Infections associées aux soins : un risque pour le cardiologue ?

335 – En raison d’une incidence très faible des infections en cardiologie, les praticiens ne ressentent pas ce risque comme une menace tangible. Après un regard sur la jurisprudence en vigueur, il convient d’exposer les mesures qui permettent de réduire le risque de contamination, mais également les risques de procédures judiciaires.

La jurisprudence

Une infection est définie comme une IAS, si elle apparaît 48 heures après l’admission à l’hôpital et en l’absence d’une cause extérieure identifiée.

Le principe juridique initial était celui de l’obligation de sécurité-résultat qui faisait peser la responsabilité automatique à parts égales sur les établissements de soins et sur les praticiens réalisant l’acte, même en l’absence de faute avérée.

Après réflexion du législateur, il a été admis que l’IAS pouvait survenir même en l’absence de faute. Dans ce cas, la loi Kouchner (2002) fait prendre en charge par la solidarité nationale l’indemnisation des infections graves (handicap lourd ou ayant causé le décès), si aucune faute n’a été identifiée.

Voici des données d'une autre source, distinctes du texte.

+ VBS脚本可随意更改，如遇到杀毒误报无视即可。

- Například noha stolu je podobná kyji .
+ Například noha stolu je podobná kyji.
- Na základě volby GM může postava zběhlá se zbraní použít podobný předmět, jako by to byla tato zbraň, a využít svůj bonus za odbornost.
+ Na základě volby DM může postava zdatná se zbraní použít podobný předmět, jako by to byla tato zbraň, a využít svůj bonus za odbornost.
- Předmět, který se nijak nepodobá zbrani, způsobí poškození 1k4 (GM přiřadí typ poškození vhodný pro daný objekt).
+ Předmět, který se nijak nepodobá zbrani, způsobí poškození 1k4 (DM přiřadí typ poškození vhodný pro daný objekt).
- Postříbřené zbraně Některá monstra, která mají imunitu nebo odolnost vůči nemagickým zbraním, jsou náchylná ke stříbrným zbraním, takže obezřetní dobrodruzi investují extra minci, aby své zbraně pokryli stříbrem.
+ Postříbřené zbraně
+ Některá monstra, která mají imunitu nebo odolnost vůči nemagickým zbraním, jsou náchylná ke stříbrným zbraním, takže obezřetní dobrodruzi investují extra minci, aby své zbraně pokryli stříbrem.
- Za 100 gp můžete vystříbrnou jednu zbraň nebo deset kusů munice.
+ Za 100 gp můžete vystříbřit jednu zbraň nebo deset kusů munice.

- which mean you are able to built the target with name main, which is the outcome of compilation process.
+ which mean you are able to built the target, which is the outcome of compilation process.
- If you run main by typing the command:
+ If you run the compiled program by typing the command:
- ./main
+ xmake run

Mais, pour les infections moins graves, et en l’absence de faute retrouvée, la responsabilité repose désormais uniquement sur les établissements. Cela pousse les établissements à tout mettre en oeuvre pour limiter les contaminations (protocoles d’hygiène des mains et de préparation des opérés, responsabilisation du personnel et traçabilité). Il existe une obligation de déclaration (CLIN et DDASS).

Situations cardiologiques à risques et mesures préventives

_ Mesures préventives des infections associées aux soins

Même si les infections sont relativement rares en cardiologie, les actes invasifs sont soumis aux mêmes règles de prévention que celle de la chirurgie classique.

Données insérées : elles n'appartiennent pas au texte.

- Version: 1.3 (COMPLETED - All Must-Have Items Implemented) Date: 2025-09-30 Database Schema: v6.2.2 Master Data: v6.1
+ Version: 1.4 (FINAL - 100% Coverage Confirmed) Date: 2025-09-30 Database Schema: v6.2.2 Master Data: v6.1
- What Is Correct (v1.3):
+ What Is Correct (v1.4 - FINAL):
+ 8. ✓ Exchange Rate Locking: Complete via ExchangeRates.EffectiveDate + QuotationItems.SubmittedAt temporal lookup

Pour homogénéiser la prise en charge des patients et être systématique, il convient d’établir des protocoles de préparation cutanée de patients, d’hygiène des opérateurs et du personnel paramédical, en se conformant aux règles générales des CLIN des établissements. Il faut également veiller à ce que le personnel dans sa globalité soit formé.

Bien entendu, le matériel au contact du patient à usage unique est la règle dans la très grande majorité des cas. Les codes-barres du matériel peuvent être scannés ou les étiquettes peuvent être collées dans le cahier de police.

Sur le plan médico-légal, il est aujourd’hui impératif d’assurer une parfaite traçabilité des mesures préventives, car en cas de litiges, cela sera scrupuleusement étudié par les experts des tribunaux.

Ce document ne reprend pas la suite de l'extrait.